Set up Sphinx sitemaps

It is recommended to generate a sitemap for your documentation using the sphinx-sitemap extension.

Read the Docs generated sitemaps

RTD generates a basic sitemap pointing to the index page, and relies on crawlers to index the site. This is sufficient for some projects, but RTD does not generate sitemaps for subprojects.

This means any project under the Ubuntu documentation library project must generate its own sitemap.

Sitemap prerequisites

Ensure sphinx-sitemap has been added to your requirements.txt file.

Add sphinx_sitemap to extensions in your configuration file (docs/conf.py):

extensions = ['sphinx_sitemap']

Required sitemap configuration

Sphinx Sitemap requires a html_baseurl configured for the project in your configuration file. For example, in docs/conf.py:

html_baseurl = 'https://canonical-starter-pack.readthedocs-hosted.com/'

Note

Sitemap configuration is included in the Starter pack’s default configuration file.

Optional sitemap configuration

Sphinx sitemap uses a configurable URL scheme to set language and version options for your documentation. Default configuration provided by the starter pack uses:

sitemap_url_scheme = "{link}"

To add versioning, this can be done manually, or you can read the version from the RTD instance. To implement a manual version:

sitemap_url_scheme = "<version>/{link}"

Or, if the version is set with the version key in your configuration file:

sitemap_url_scheme = "{version}{link}"

To read from the provided RTD environment variable:

if 'READTHEDOCS_VERSION' in os.environ:
    version = os.environ["READTHEDOCS_VERSION"]
    sitemap_url_scheme = '{version}{link}'
else:
    sitemap_url_scheme = 'MANUAL/{link}'

Note

If you are implementing a sitemap on an RTD instance that is not a subproject, and it uses {link} for the sitemap_url_scheme, RTD will replace your sitemap with their own.

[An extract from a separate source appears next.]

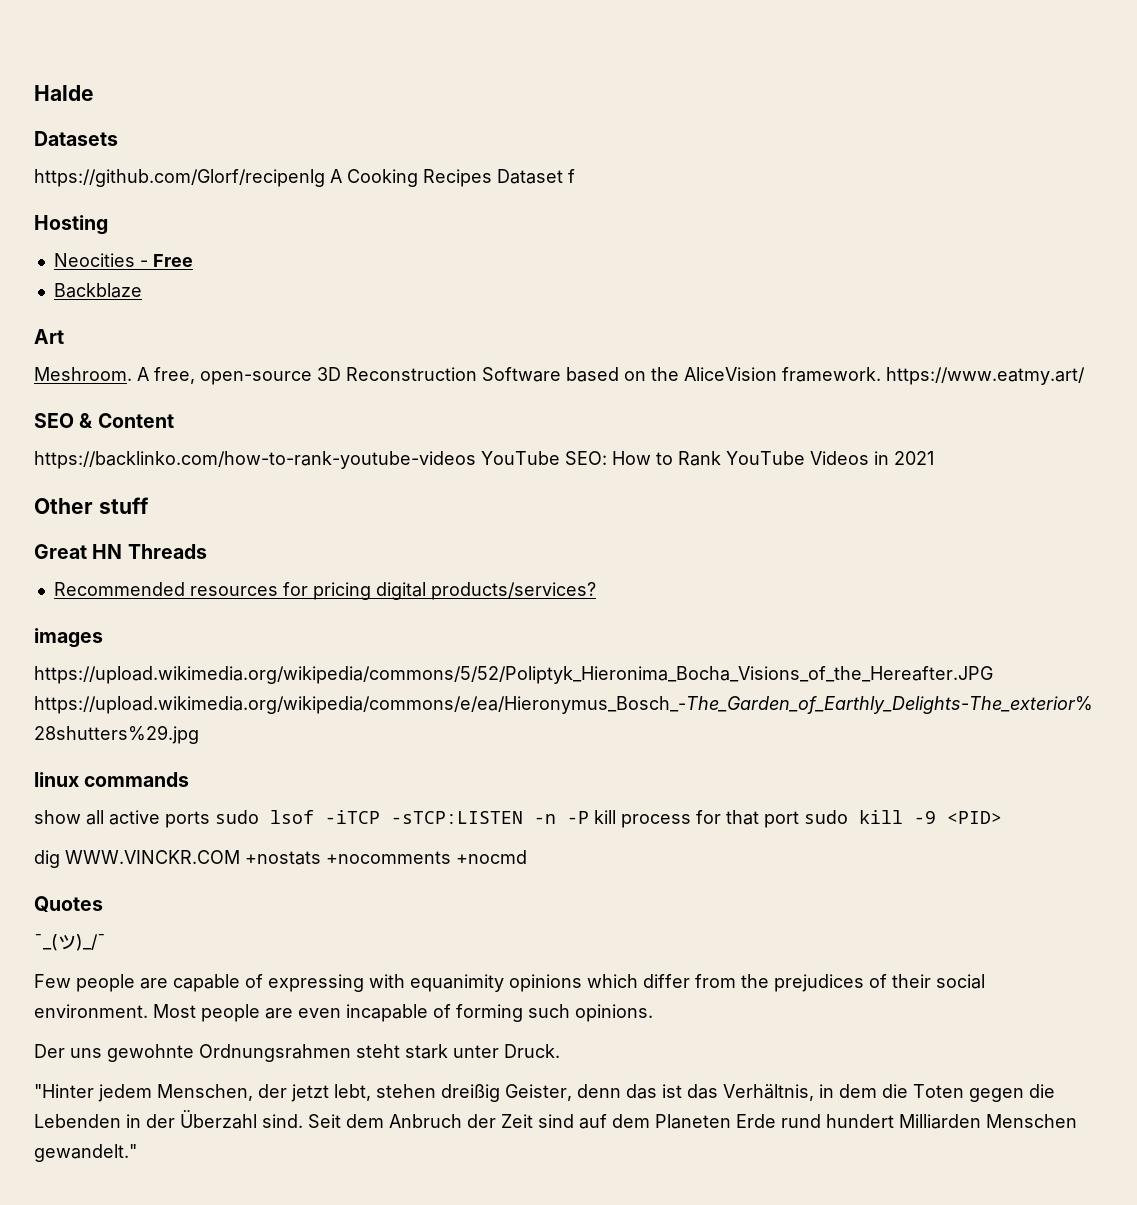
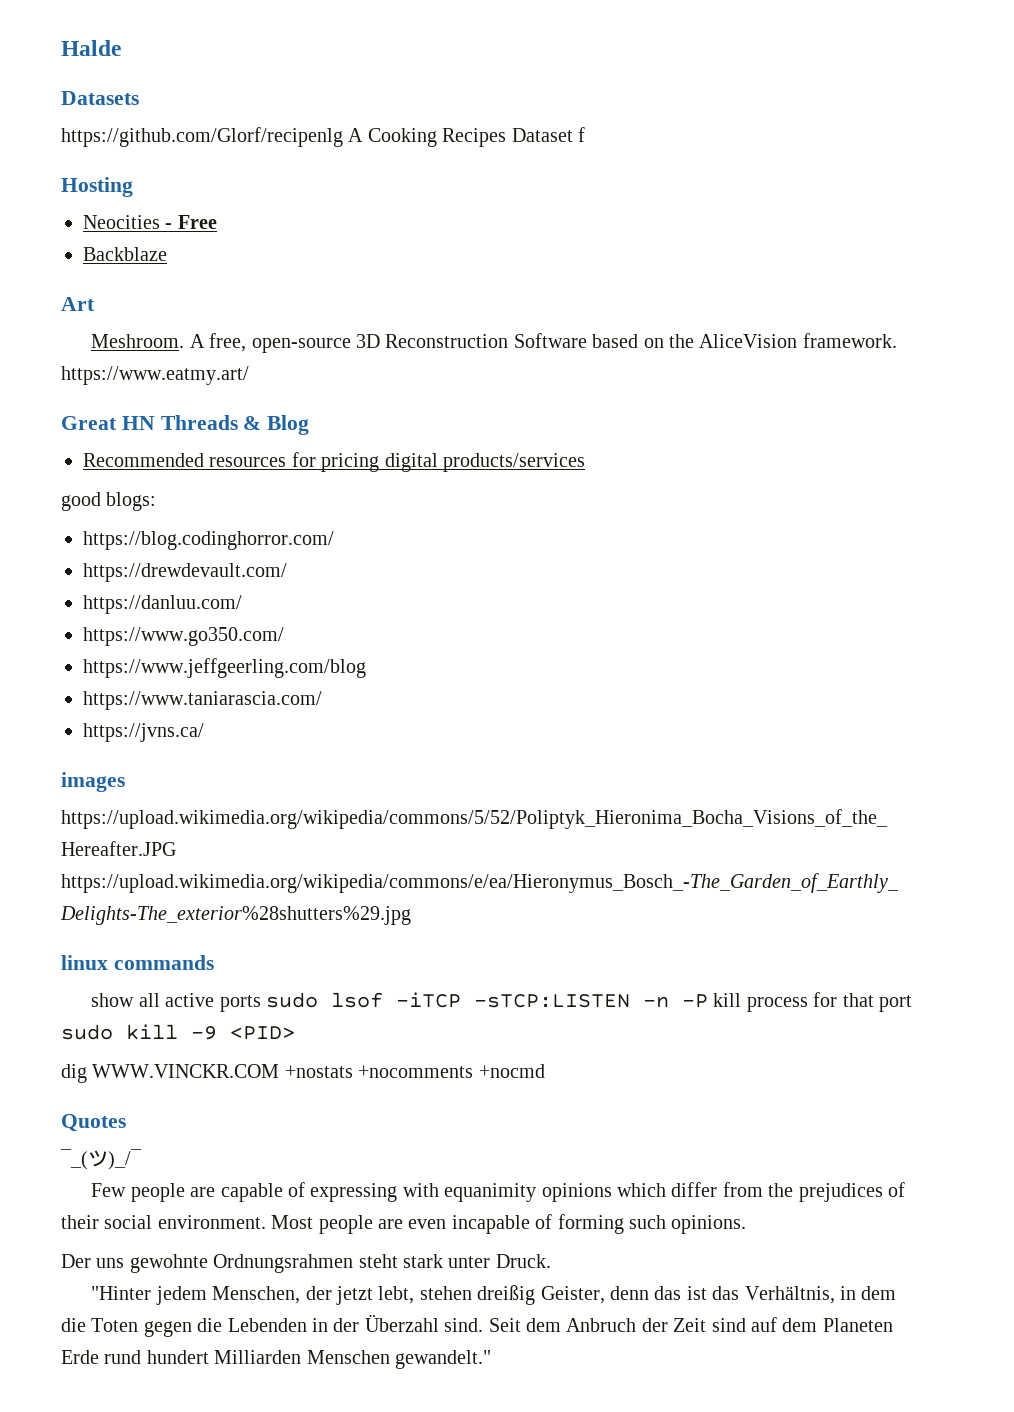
[34,413,174,428] [34,451,934,469] [34,497,149,514] // SEO & Content // https://backlinko.com/how-to-rank-youtube-videos YouTube SEO: How to Rank YouTube Videos in 2021 // Other stuff -> (249, 375) none
(207, 551) none -> [243,415,310,435] & Blog
[430,582,596,600] products/services? -> [442,453,585,472] [61,492,157,511] [83,531,334,550] [83,563,287,582] [83,595,242,614] [83,627,284,646] [83,658,366,678] [83,691,322,710] [83,723,204,742] products/services // good blogs: // https://blog.codinghorror.com/ // https://drewdevault.com/ // https://danluu.com/ // https://www.go350.com/ // https://www.jeffgeerling.com/blog // https://www.taniarascia.com/ // https://jvns.ca/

This is a known bug. The only current workaround is to use a different sitemap name and a custom robots.txt pointing to it.

Validating your sitemap

A sitemap will be available at different locations, depending on how it is generated.

Read the Docs generated sitemaps are available at the base domain of a project, while sitemaps generated with this extension will be placed in the base of the URL schema used.

For example, two sitemaps are generated for the Sphinx sitemap’s documentation as it is hosted on RTD:

How to specify a sitemap

A robots.txt file dictates which sitemap is used to index a website. You can use a custom robots.txt file by creating your own and adding it to html_static_path in your configuration file. An example can be found in the Ubuntu documentation library project.

Supporting multiple versions

Sphinx sitemap does not support multiple versions by default. Configuring your versioned documentation to use an appropriate version may be sufficient, as Google and other automated tools will crawl websites for the purposes of indexing. However, if you want comprehensive sitemaps for your documentation and all its versions, you will need to deploy your own robots.txt file and sitemap index.

For instance, using the starter pack as an example, with three versions (1.0, 2.0, 3.0), using the RTD URL schema of {version}{link}:

  1. Ensure each version of your documentation has a sitemap generated by this extension with the appropriate version.

  2. Create a robots.txt file, in the same directory as your configuration file, pointing to a custom sitemapindex.xml file:

    User-agent: *
    
    Disallow: # Allow everything
    
    Sitemap: https://canonical-starter-pack.readthedocs-hosted.com/latest/sitemapindex.xml
    
  3. Create a sitemapindex.xml file, in the same directory as your configuration file, which points to the sitemap files of each of your documentation sets:

    <urlset xmlns="http://www.sitemaps.org/schemas/sitemap/0.9" xmlns:xhtml="http://www.w3.org/1999/xhtml">
    <url>
    <loc>https://canonical-starter-pack.readthedocs-hosted.com/latest/sitemap.xml</loc>
    <lastmod>2025-04-30</lastmod>
    </url>
    <url>
    <loc>https://canonical-starter-pack.readthedocs-hosted.com/3.0/sitemap.xml</loc>
    <lastmod>2025-04-30</lastmod>
    </url>
    <url>
    <loc>https://canonical-starter-pack.readthedocs-hosted.com/2.0/sitemap.xml</loc>
    <lastmod>2025-04-30</lastmod>
    </url>
    <url>
    <loc>https://canonical-starter-pack.readthedocs-hosted.com/1.0/sitemap.xml</loc>
    <lastmod>2025-04-30</lastmod>
    </url>
    </urlset>
    
  4. Add robots.txt and sitemapindex.xml to your configuration file:

html_extra_path = ["sitemapindex.xml", "robots.txt"]

Note

You may want to automate the generation of the sitemapindex.xml file. To see how this is done for the Ubuntu documentation library project, which generates a sitemap containing subproject sitemaps, see the script here.

This will provide a sitemapindex.xml file which points to the sphinx-sitemap generated sitemap for each version.